▸ Work instruction: Using the records below, copy exactly the part that opens with the line holding "Tissot T127.407.16.051.01 Gentleman" and closes with the line holding "delivery note number: DN-98110 -> DN-98030", minus the pictures.
Extracted records START
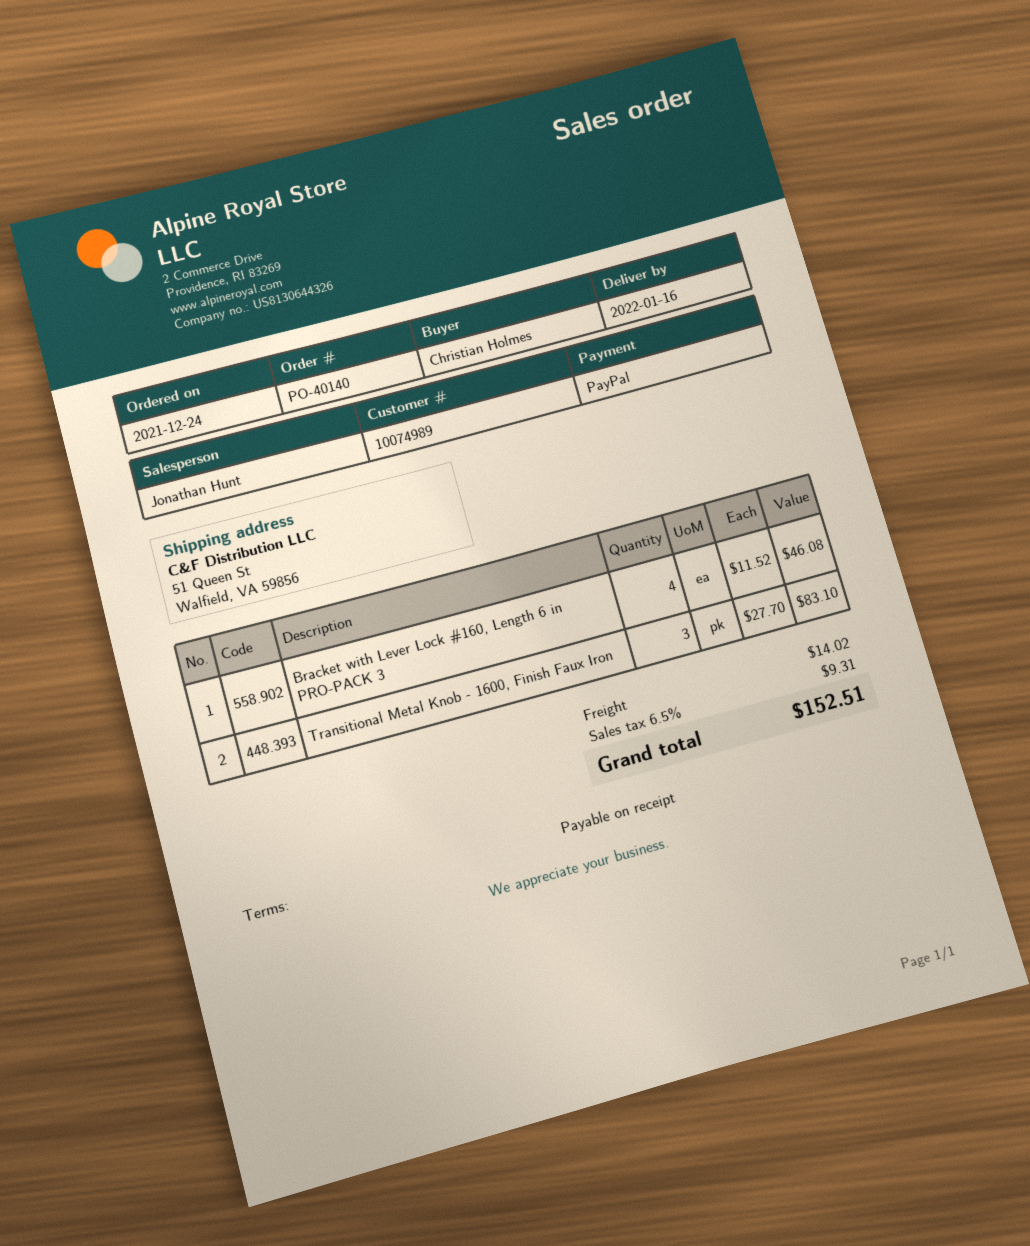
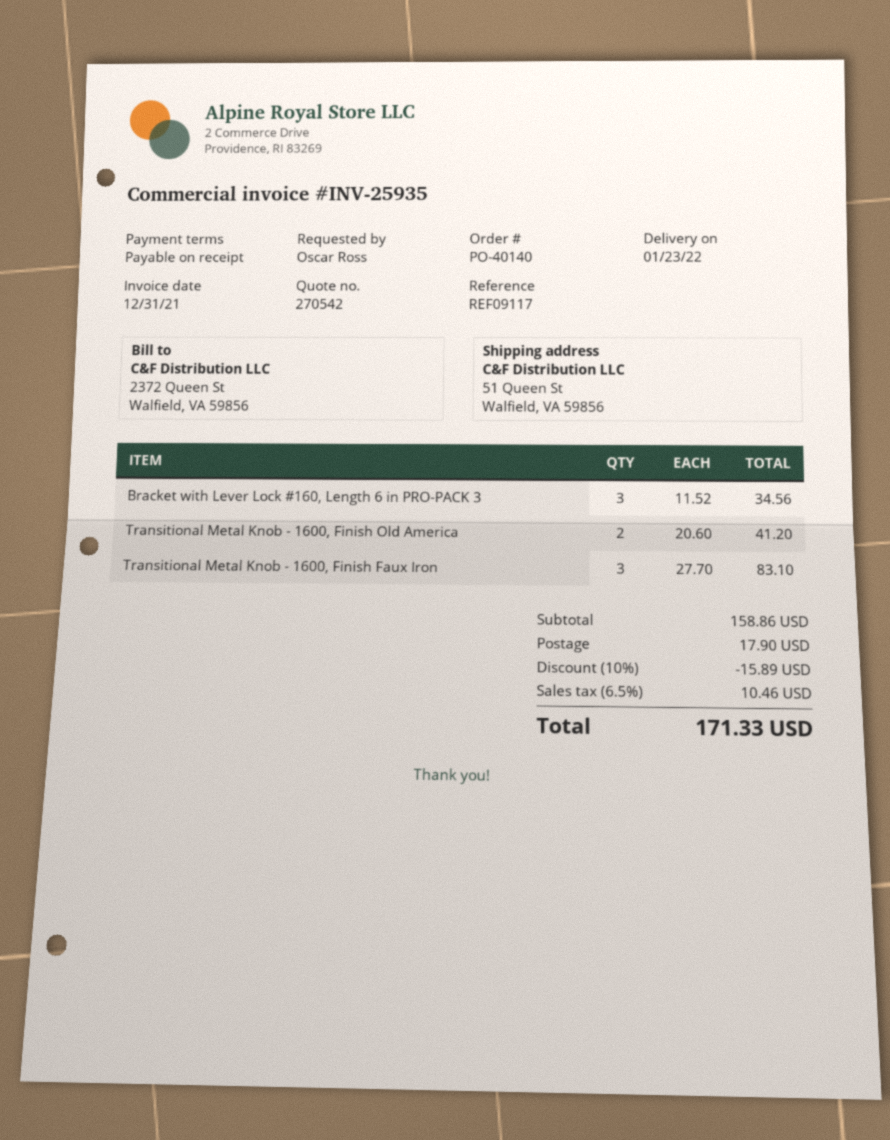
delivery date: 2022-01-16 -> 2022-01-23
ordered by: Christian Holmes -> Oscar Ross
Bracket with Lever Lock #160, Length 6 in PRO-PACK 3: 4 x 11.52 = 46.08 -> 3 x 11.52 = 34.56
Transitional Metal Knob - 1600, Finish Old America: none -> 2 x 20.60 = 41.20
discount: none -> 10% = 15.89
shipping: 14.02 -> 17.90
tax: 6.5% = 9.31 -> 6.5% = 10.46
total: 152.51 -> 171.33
Extracted records END
Extracted records START
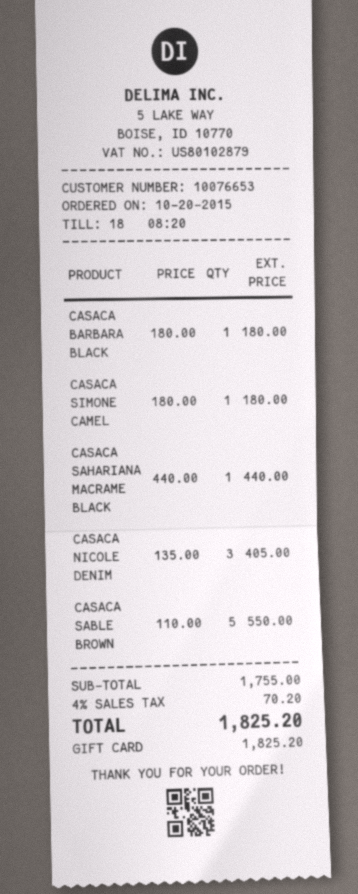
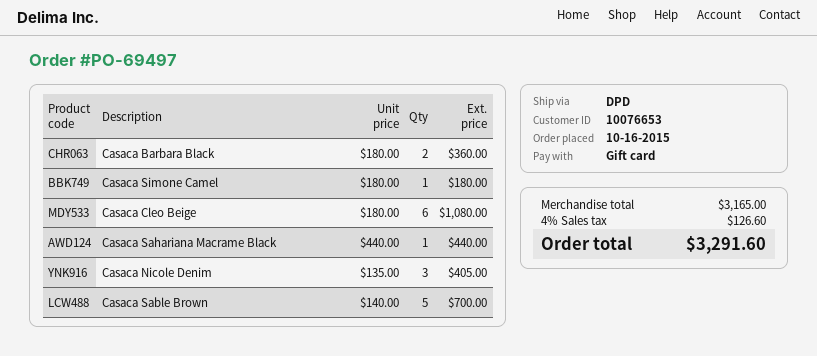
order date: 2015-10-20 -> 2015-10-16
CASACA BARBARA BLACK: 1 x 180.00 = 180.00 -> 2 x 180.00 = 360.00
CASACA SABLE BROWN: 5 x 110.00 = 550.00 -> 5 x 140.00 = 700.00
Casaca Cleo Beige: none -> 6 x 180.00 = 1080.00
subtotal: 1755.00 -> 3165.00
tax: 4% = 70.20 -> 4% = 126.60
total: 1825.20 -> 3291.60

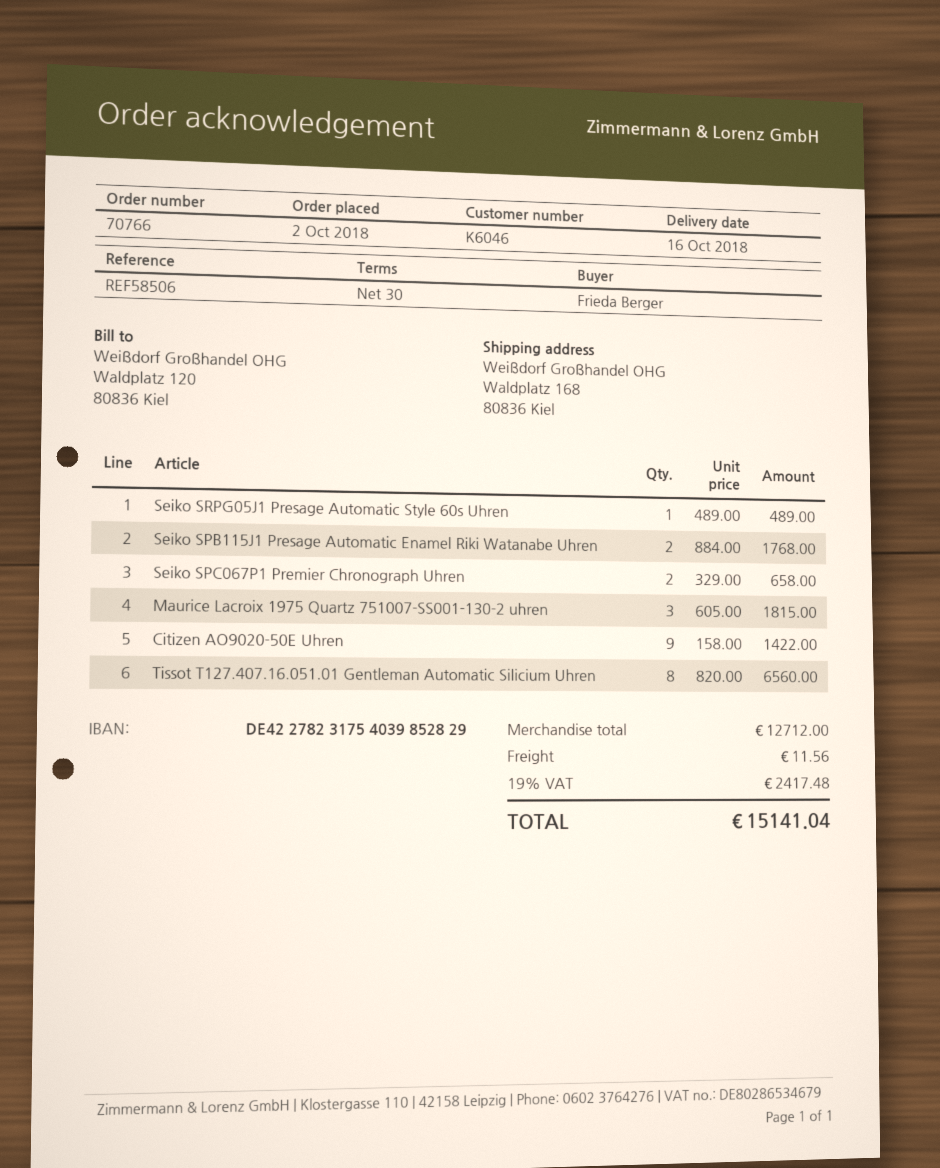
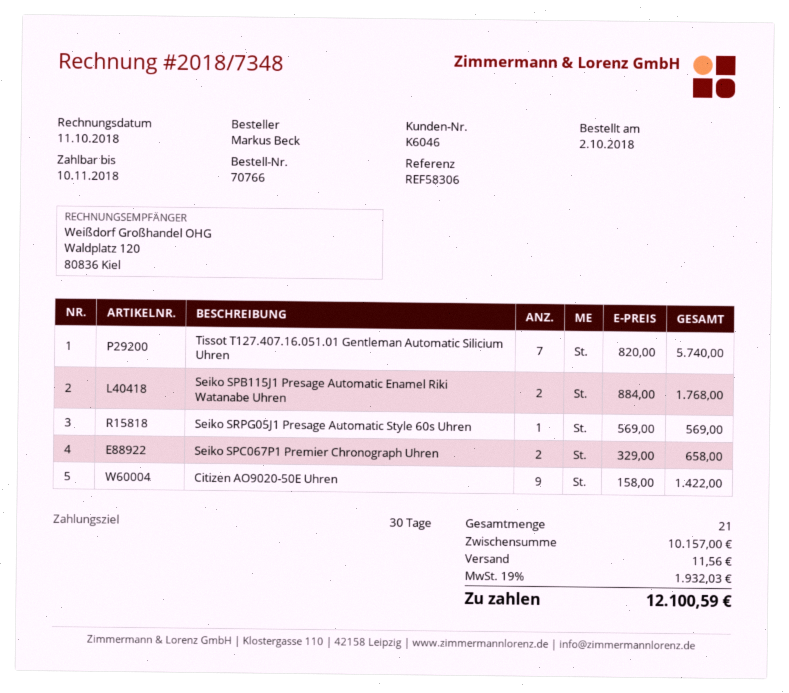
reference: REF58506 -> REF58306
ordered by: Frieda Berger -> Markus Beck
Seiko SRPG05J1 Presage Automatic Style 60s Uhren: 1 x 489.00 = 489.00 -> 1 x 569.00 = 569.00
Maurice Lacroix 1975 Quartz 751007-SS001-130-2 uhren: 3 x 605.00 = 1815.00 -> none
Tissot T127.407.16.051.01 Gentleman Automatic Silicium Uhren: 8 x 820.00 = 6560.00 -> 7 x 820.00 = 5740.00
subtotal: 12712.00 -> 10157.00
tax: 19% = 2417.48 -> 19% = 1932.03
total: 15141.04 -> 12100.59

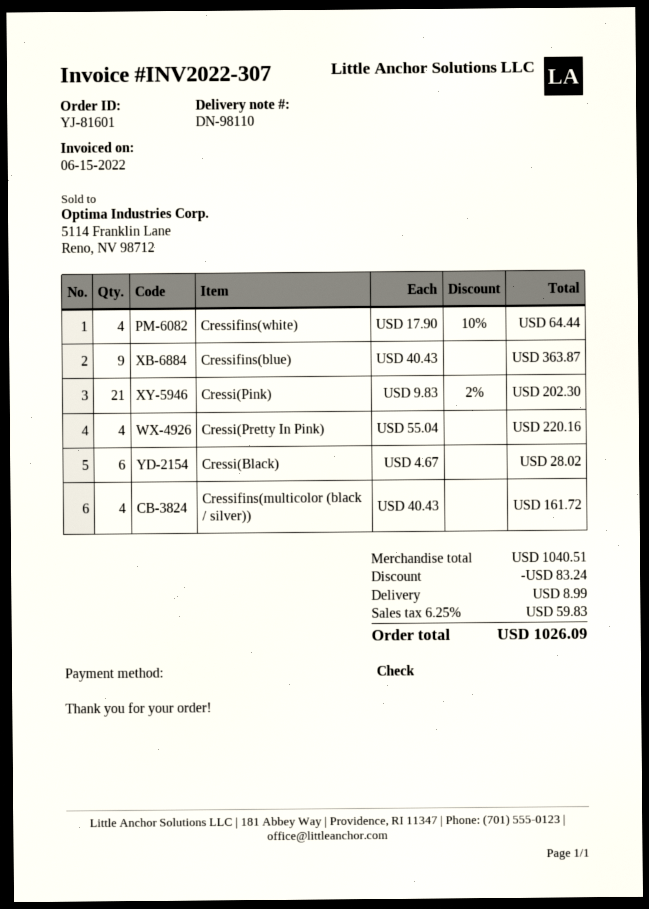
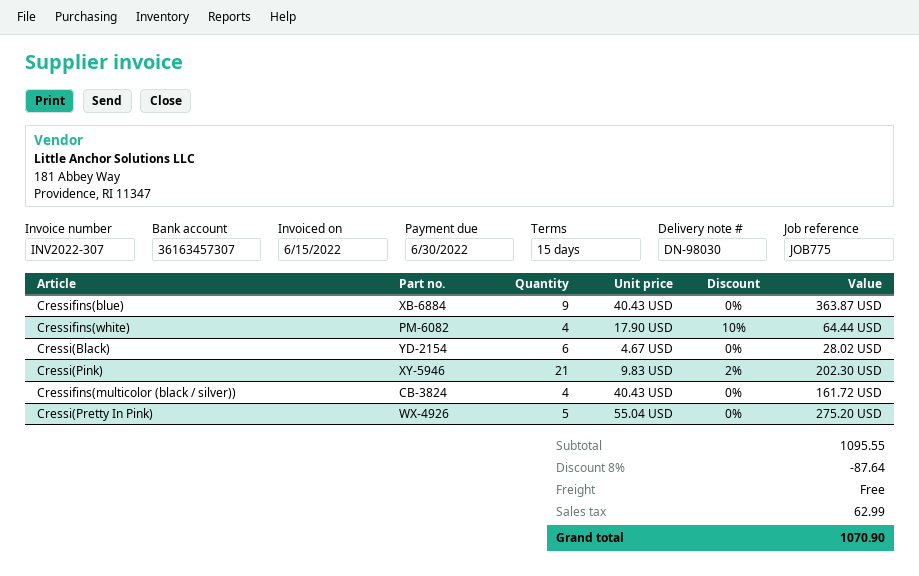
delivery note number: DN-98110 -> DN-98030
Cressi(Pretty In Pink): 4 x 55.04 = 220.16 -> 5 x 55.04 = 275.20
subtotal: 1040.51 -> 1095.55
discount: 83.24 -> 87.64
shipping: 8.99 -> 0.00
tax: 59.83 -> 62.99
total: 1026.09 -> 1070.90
Extracted records END
▸ Solution to this problem:
Tissot T127.407.16.051.01 Gentleman Automatic Silicium Uhren: 8 x 820.00 = 6560.00 -> 7 x 820.00 = 5740.00
subtotal: 12712.00 -> 10157.00
tax: 19% = 2417.48 -> 19% = 1932.03
total: 15141.04 -> 12100.59

delivery note number: DN-98110 -> DN-98030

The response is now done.